In much the same way as our car reminds us it’s nearly time for a service by illuminating a spanner and giving us a message about a service due soon, our boiler reminds us by not pissing working properly.
It started to play up the other day, while it was windy, and I put it down to wind whistling through it. But it’s clearly not that. It’s clearly just being a dick. And when it breaks somehow I am dragged in to every showering scenario that Carole goes through. I am put in charge of making sure she has hot water for her cleaning rituals.
When it comes to my shower, however. Sod it. I’m on my own.
Today, after a fruitful day under the sink being splashed with a variety of sinky-drain waters I went for a shower. I made sure the boiler had lit and was providing warm water.
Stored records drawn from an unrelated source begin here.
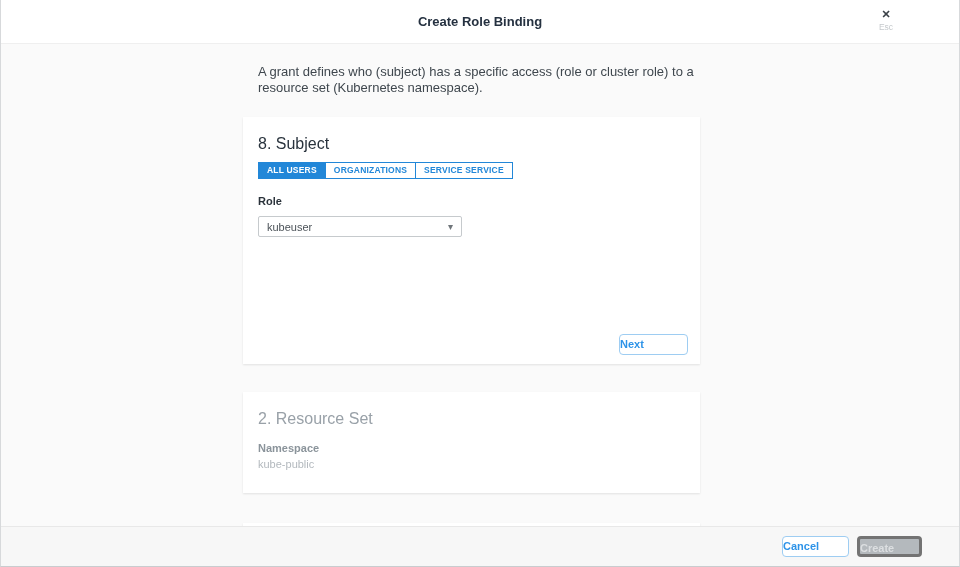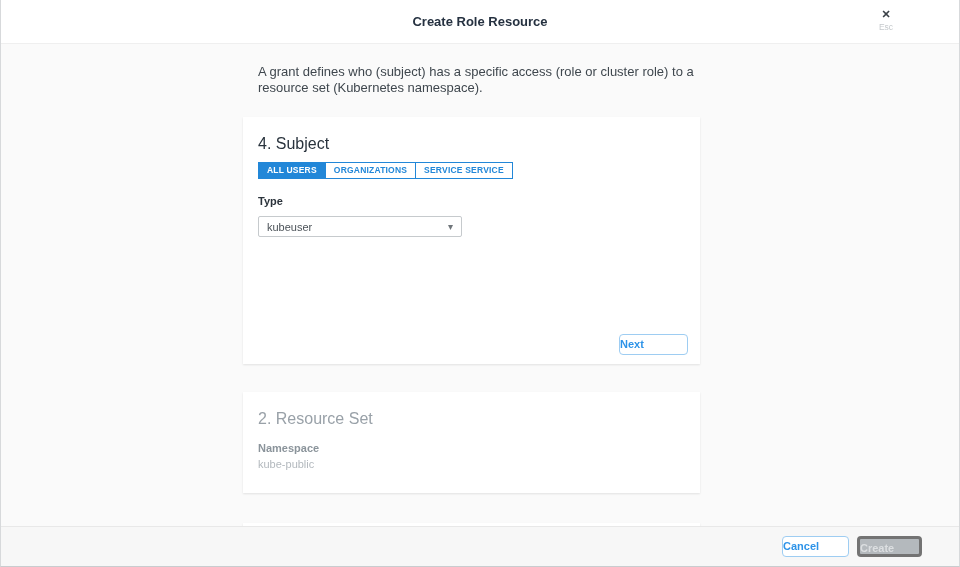--- a/index.html
+++ b/index.html
@@ -194,7 +194,7 @@
 <div class="modal">
 
   <div class="modal-header">
-    <div class="modal-title">Create Role Resource</div>
+    <div class="modal-title">Create Role Binding</div>
     <div class="close-btn">
       <span class="close-x">✕</span>
       <span class="close-esc">Esc</span>

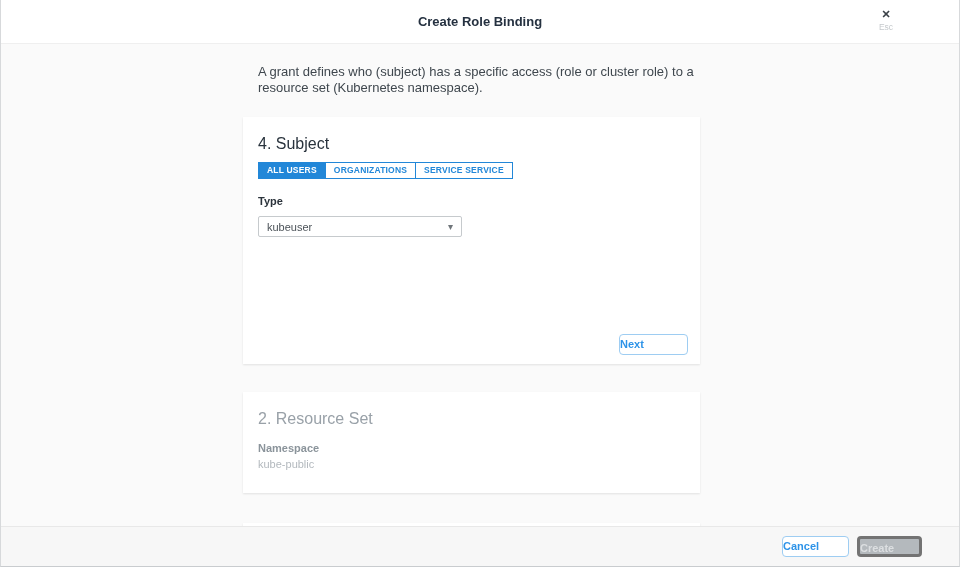--- a/index.html
+++ b/index.html
@@ -207,7 +207,7 @@
       <p class="description">A grant defines who (subject) has a specific access (role or cluster role) to a resource set (Kubernetes namespace).</p>
 
       <div class="card card-subject">
-        <div class="card-heading">4. Subject</div>
+        <div class="card-heading">8. Subject</div>
 
 
         <div class="tab-group">

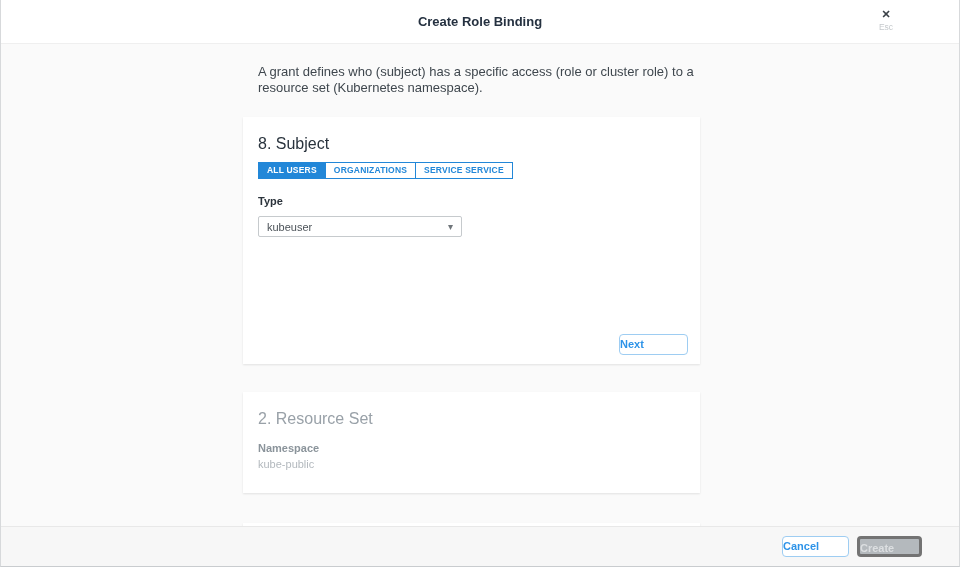--- a/index.html
+++ b/index.html
@@ -216,7 +216,7 @@
           <div class="tab">SERVICE SERVICE</div>
         </div>
 
-        <div class="field-label">Type</div>
+        <div class="field-label">Role</div>
 
         <div class="select-box">
           <span class="select-value">kubeuser</span>

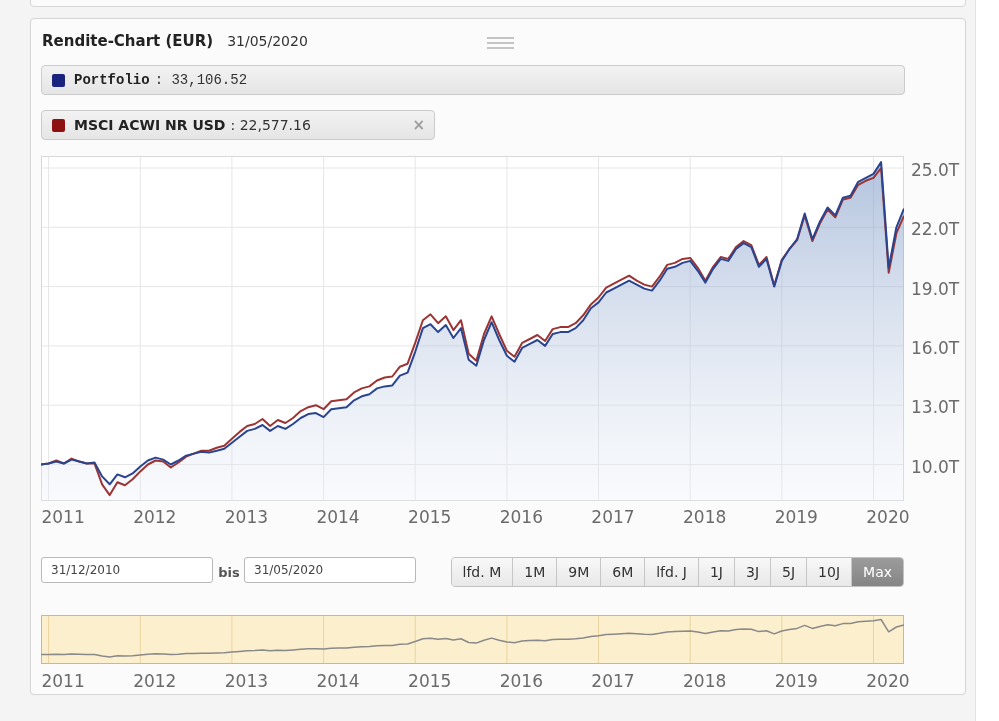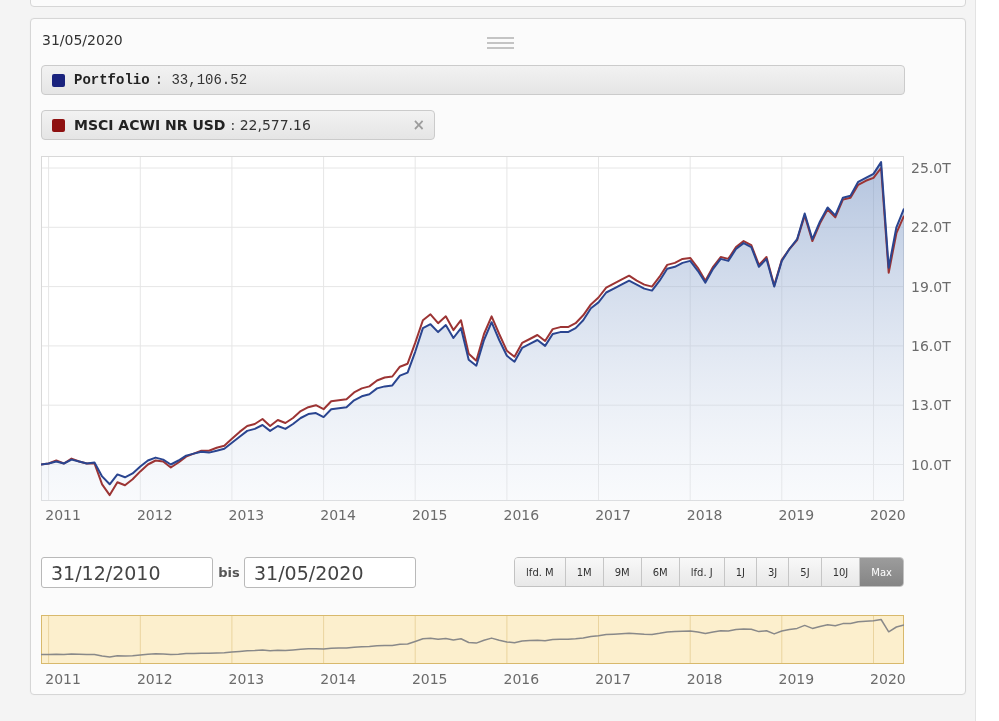--- a/index.html
+++ b/index.html
@@ -64,6 +64,7 @@
 <div class="panel">
 
   <div class="hdr">
+    <span class="title">Rendite-Chart (EUR)</span>
     <span class="hdr-date">31/05/2020</span>
   </div>
   <div class="drag">

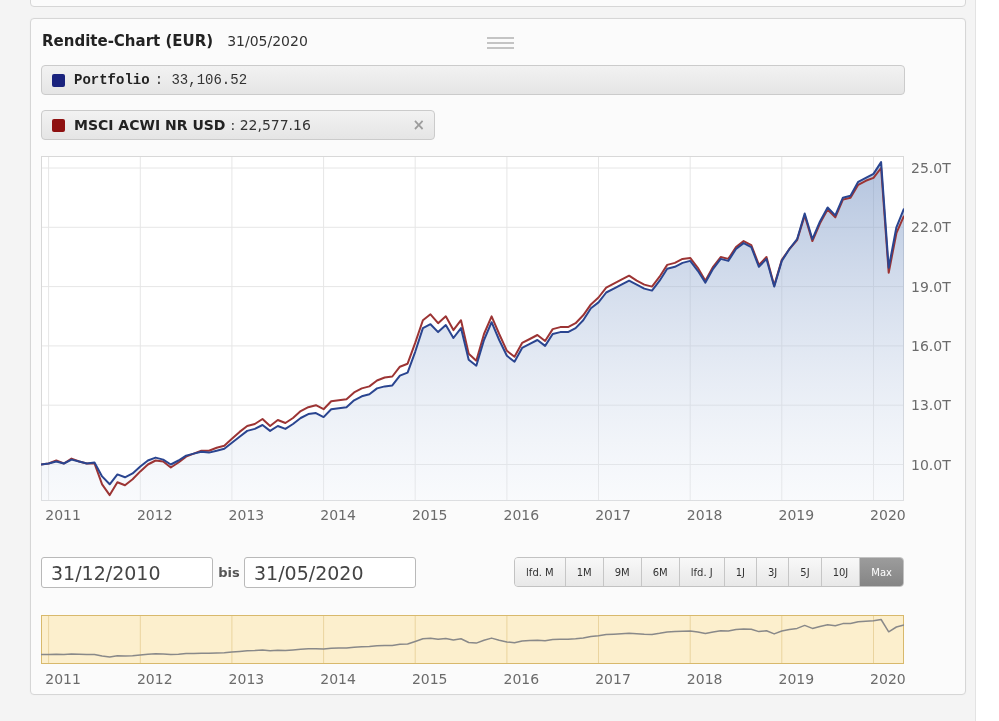--- a/index.html
+++ b/index.html
@@ -33,7 +33,7 @@
   .plot{position:absolute;left:10px;top:137px;width:863px;height:345px;}
   .plot svg,.nav svg{display:block;}
 
-  .axis-label{position:absolute;font-size:14px;color:#6b6b6b;white-space:nowrap;}
+  .axis-label{position:absolute;font-size:17px;color:#6b6b6b;white-space:nowrap;}
   .xlab{width:56px;text-align:center;top:488px;}
   .navlab{width:56px;text-align:center;top:652px;}
   .ylab{left:880px;}

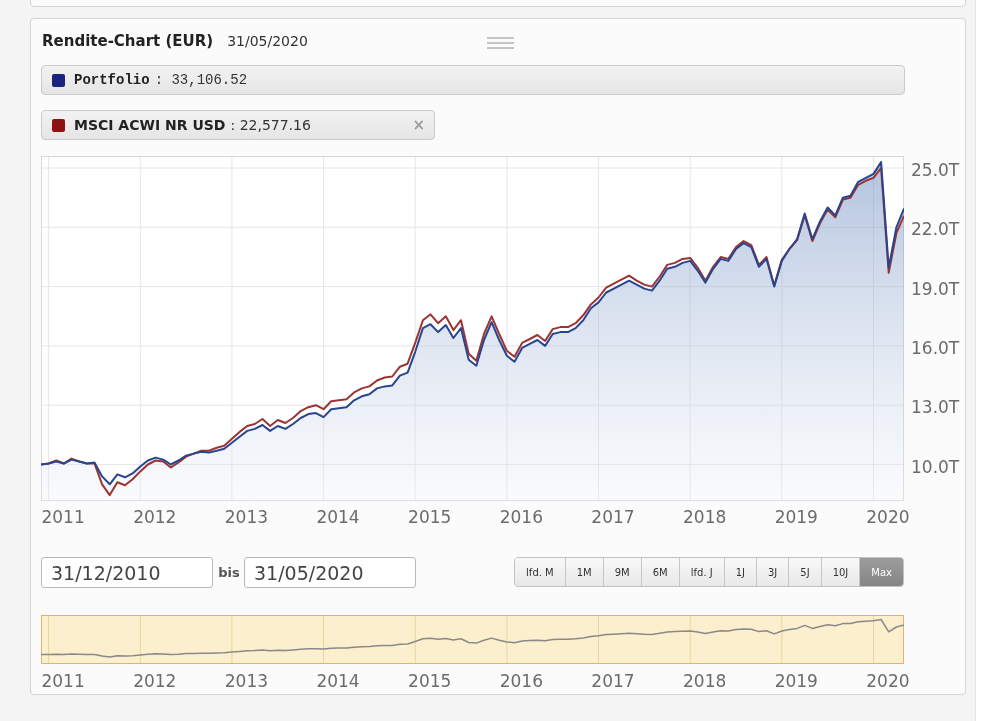--- a/index.html
+++ b/index.html
@@ -38,9 +38,9 @@
   .navlab{width:56px;text-align:center;top:652px;}
   .ylab{left:880px;}
 
-  .ctrl-input{position:absolute;top:538px;height:31px;width:172px;box-sizing:border-box;
+  .ctrl-input{position:absolute;top:538px;height:26px;width:172px;box-sizing:border-box;
     border:1px solid #b9b9b9;border-radius:3px;background:#fff;
-    font-family:"DejaVu Sans","Liberation Sans",sans-serif;font-size:19px;color:#444;padding:0 9px;}
+    font-family:"DejaVu Sans","Liberation Sans",sans-serif;font-size:12px;color:#444;padding:0 9px;}
   #input-from{left:10px;} #input-to{left:213px;}
   .bis{position:absolute;left:184px;top:546px;width:28px;text-align:center;font-size:13px;font-weight:bold;color:#555;}
 

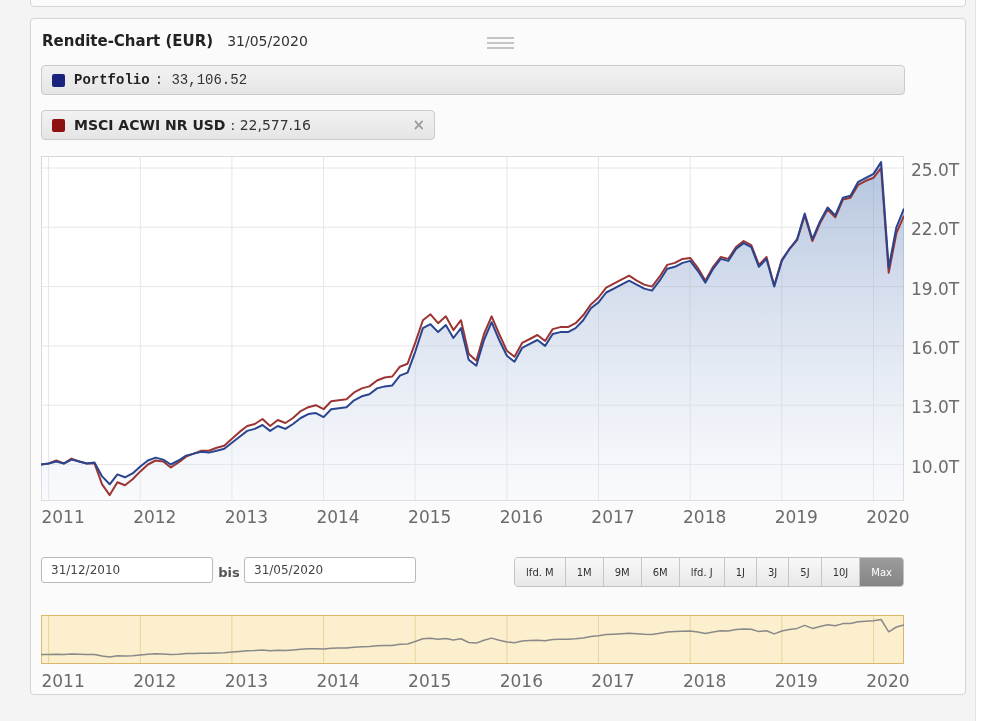--- a/index.html
+++ b/index.html
@@ -48,7 +48,7 @@
     border:1px solid #c2c2c2;border-radius:4px;overflow:hidden;background:#eee;}
   .rbtn{height:100%;border:none;border-right:1px solid #c6c6c6;
     background:linear-gradient(#f8f8f8,#e8e8e8);
-    font-family:"DejaVu Sans","Liberation Sans",sans-serif;font-size:10px;color:#333;
+    font-family:"DejaVu Sans","Liberation Sans",sans-serif;font-size:14px;color:#333;
     padding:0 11px;cursor:pointer;white-space:pre;}
   .rbtn:last-child{border-right:none;}
   .rbtn.active{background:linear-gradient(#9c9c9c,#858585);color:#fff;}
And then I got in.
I knew, as I was in it, that things were not good. It wasn’t as hot as it has been. But I thought it would be alright.
About 3/4 of the way through shaving my lovely face it went from hot to cold. Luckily, all I was left with was beard hair. I had washed all soap off me by this point, so as not to be one of those stereotypical people in the shower. In all honesty, having a shave was pushing it. I was chancing my arm by staying in so long. Like a lion tamer with his head in a lion’s mouth stopping in there to read a magazine. It wouldn’t end well.
What I particularly enjoy at the moment is that – and I’m sure this isn’t true – if I didn’t know any better I’d say the boiler not boiling is making the water colder. It’s like crisp, fresh cold water. The coldest of the cold. The sort of cold water you’d drink and enjoy for its refreshing coldness. Which obviously you don’t do when it’s threating to retreat your balls so far into your body you’d have to send a search party to find them.
There’s a man coming to have a look at it tomorrow. And up until this afternoon when it tried to freeze me, it has – of course – been on its best behaviour. Lighting every time we’ve needed it to. Staying lit. Providing heat and warmth. Because it loves to do that.
It’s a git.
We need a new one. But we don’t know where it can go. It can’t go where the old one is because the regulations about flue placement have changed and it’s all a nightmare.
Although, if we keep getting the engineer out, it won’t be long until we have a new boiler in an old shell – we’ve had a fair amount of new parts over the last five years or so. It’s like Trigger’s Broom.